* **Data for this task**:
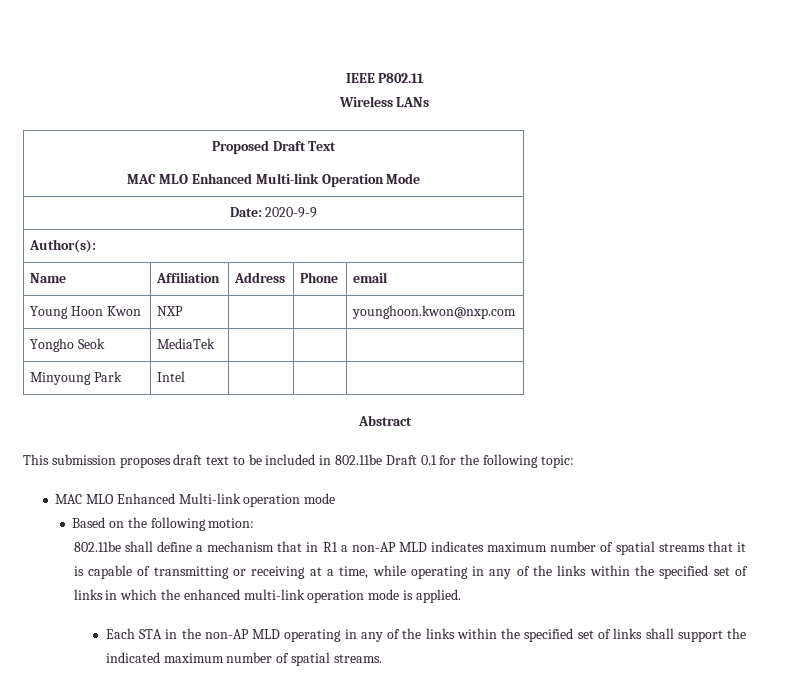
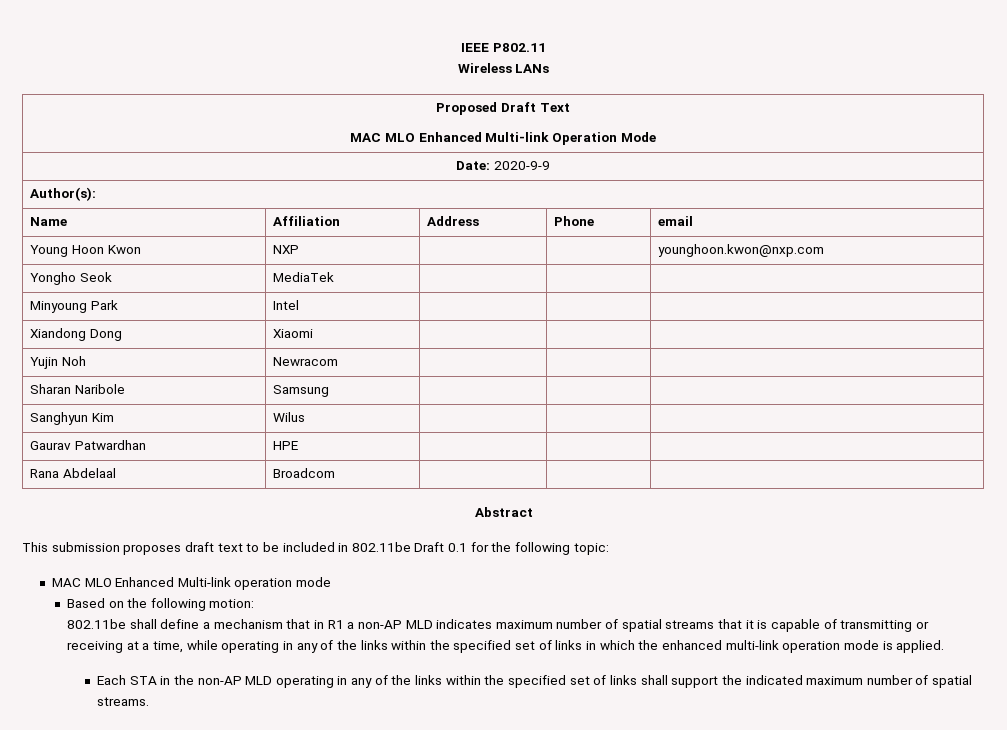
+ Xiandong Dong | Xiaomi | | |
+ Yujin Noh | Newracom | | |
+ Sharan Naribole | Samsung | | |
+ Sanghyun Kim | Wilus | | |
+ Gaurav Patwardhan | HPE | | |
+ Rana Abdelaal | Broadcom | | |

* **Task details**:
Return, exactly as written, the "Samsung | | |" line and each line after it through the end of the listing above.

* **Your solution**:
+ Sharan Naribole | Samsung | | |
+ Sanghyun Kim | Wilus | | |
+ Gaurav Patwardhan | HPE | | |
+ Rana Abdelaal | Broadcom | | |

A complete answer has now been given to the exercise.